+++ Records to use +++
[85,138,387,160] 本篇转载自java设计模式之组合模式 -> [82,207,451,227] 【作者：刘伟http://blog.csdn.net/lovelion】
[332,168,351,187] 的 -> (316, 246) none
+++
+++ Records to use +++
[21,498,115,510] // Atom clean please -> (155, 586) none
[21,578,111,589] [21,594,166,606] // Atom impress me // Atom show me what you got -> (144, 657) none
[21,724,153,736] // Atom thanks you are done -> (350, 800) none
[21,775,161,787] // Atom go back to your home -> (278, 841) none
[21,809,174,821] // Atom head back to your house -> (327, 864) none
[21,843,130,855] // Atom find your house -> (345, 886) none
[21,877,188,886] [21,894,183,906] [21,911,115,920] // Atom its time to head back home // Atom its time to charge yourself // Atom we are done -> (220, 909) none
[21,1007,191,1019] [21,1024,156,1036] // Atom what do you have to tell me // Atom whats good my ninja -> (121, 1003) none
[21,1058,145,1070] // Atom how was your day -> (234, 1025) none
+++
+++ Records to use +++
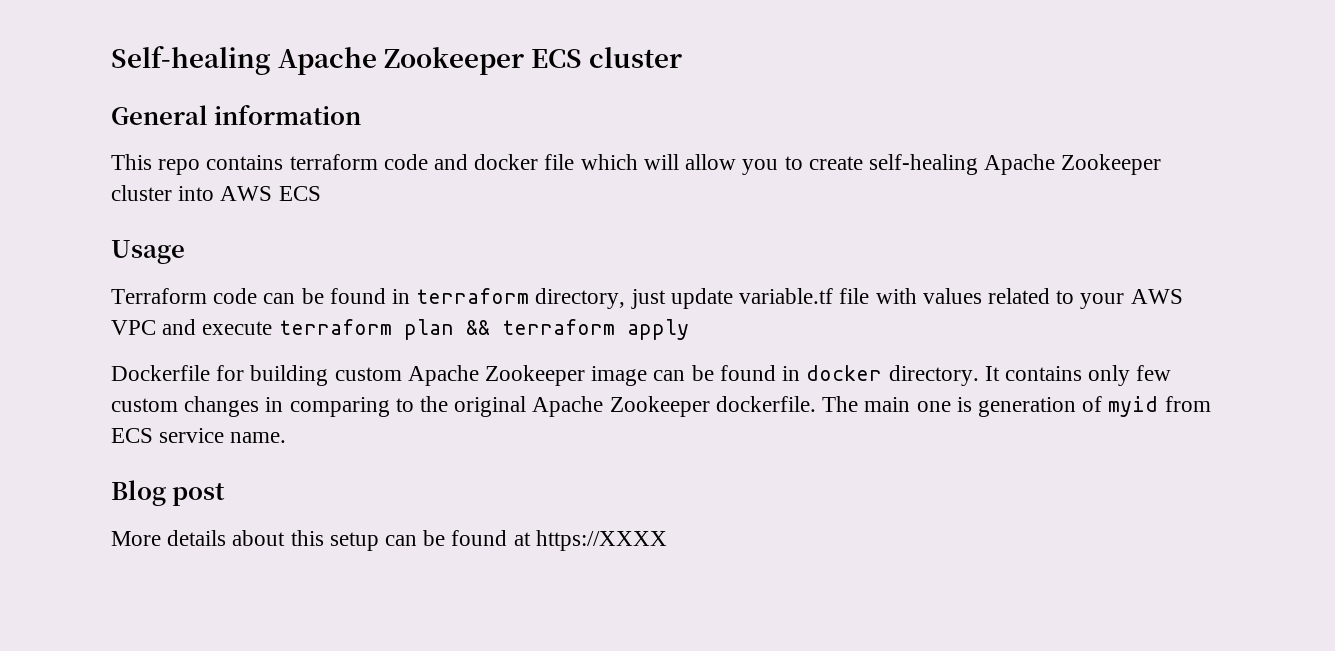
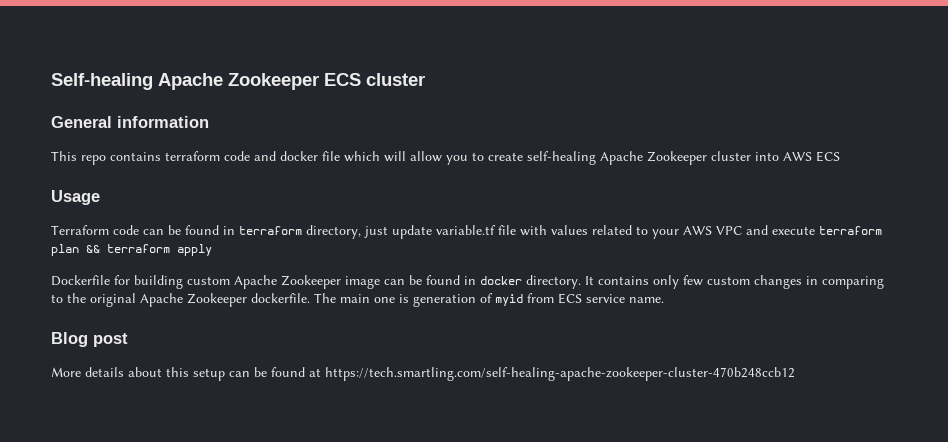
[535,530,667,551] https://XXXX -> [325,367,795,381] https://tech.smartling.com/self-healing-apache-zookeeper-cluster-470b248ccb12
+++
▶ _Task to carry out_: Beginning with the line that has "[21,877,188,886] [21,894,183,906] [21,911,115,920]" and ending with the line that has "[21,1058,145,1070] // Atom", set down the lines above exactly and include no others.

▶ _Task solution_:
[21,877,188,886] [21,894,183,906] [21,911,115,920] // Atom its time to head back home // Atom its time to charge yourself // Atom we are done -> (220, 909) none
[21,1007,191,1019] [21,1024,156,1036] // Atom what do you have to tell me // Atom whats good my ninja -> (121, 1003) none
[21,1058,145,1070] // Atom how was your day -> (234, 1025) none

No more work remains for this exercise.